ASSIGNMENT — All records below must be written out exactly, with the pictures excluded.
━━━━
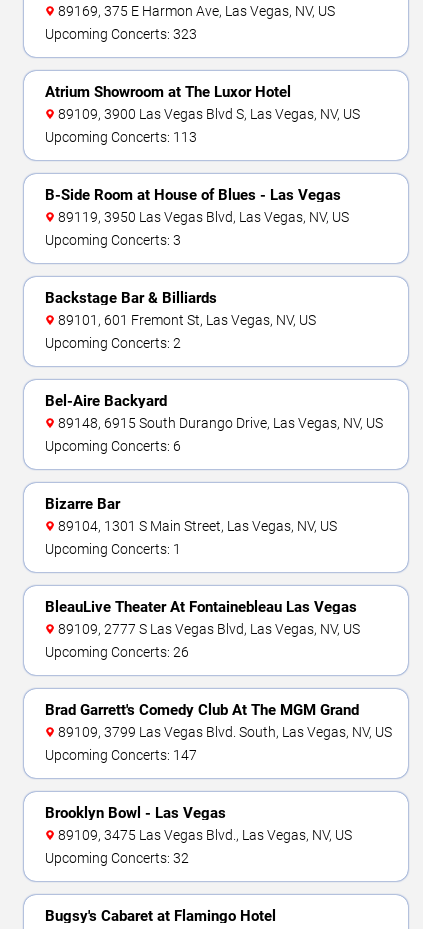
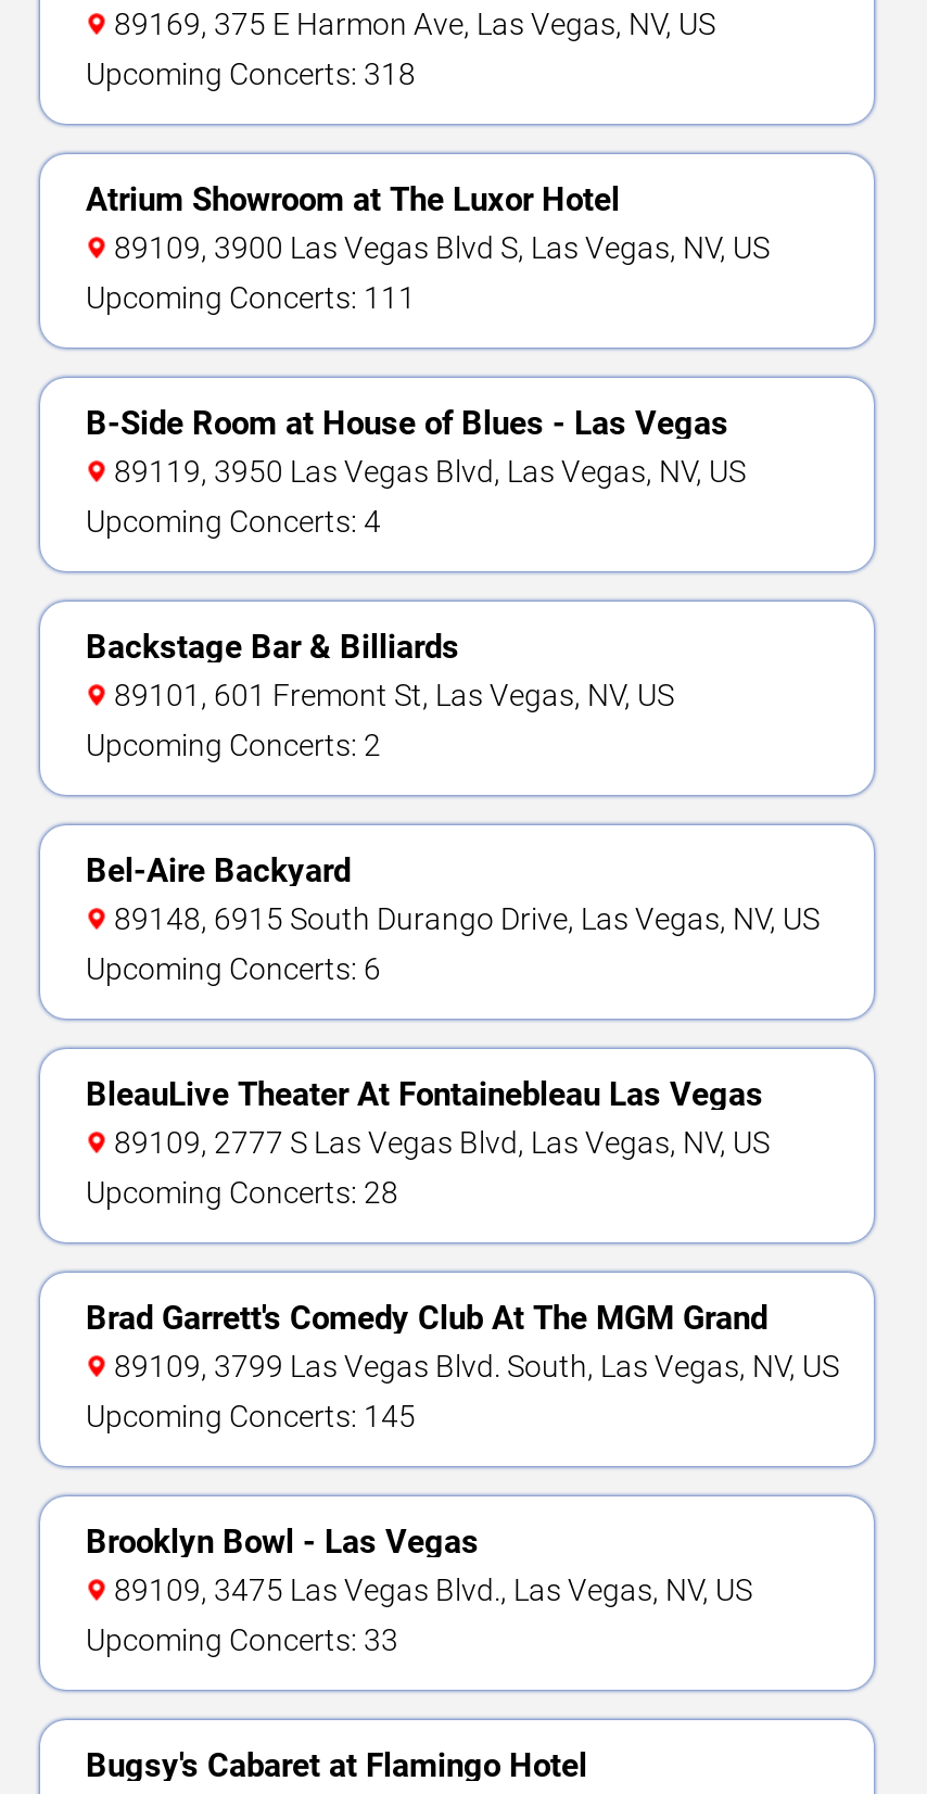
[45,26,197,42] Upcoming Concerts: 323 -> [86,56,416,91] Upcoming Concerts: 318
[45,129,197,145] Upcoming Concerts: 113 -> [86,280,416,315] Upcoming Concerts: 111
[45,232,181,248] Upcoming Concerts: 3 -> [86,504,381,539] Upcoming Concerts: 4
[45,495,337,557] Bizarre Bar | 89104, 1301 S Main Street, Las Vegas, NV, US | Upcoming Concerts: 1 -> none
[45,644,189,660] Upcoming Concerts: 26 -> [86,1175,398,1210] Upcoming Concerts: 28
[45,747,197,763] Upcoming Concerts: 147 -> [86,1399,416,1433] Upcoming Concerts: 145
[45,850,189,866] Upcoming Concerts: 32 -> [86,1622,398,1657] Upcoming Concerts: 33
━━━━
YOUR RESPONSE —
[45,26,197,42] Upcoming Concerts: 323 -> [86,56,416,91] Upcoming Concerts: 318
[45,129,197,145] Upcoming Concerts: 113 -> [86,280,416,315] Upcoming Concerts: 111
[45,232,181,248] Upcoming Concerts: 3 -> [86,504,381,539] Upcoming Concerts: 4
[45,495,337,557] Bizarre Bar | 89104, 1301 S Main Street, Las Vegas, NV, US | Upcoming Concerts: 1 -> none
[45,644,189,660] Upcoming Concerts: 26 -> [86,1175,398,1210] Upcoming Concerts: 28
[45,747,197,763] Upcoming Concerts: 147 -> [86,1399,416,1433] Upcoming Concerts: 145
[45,850,189,866] Upcoming Concerts: 32 -> [86,1622,398,1657] Upcoming Concerts: 33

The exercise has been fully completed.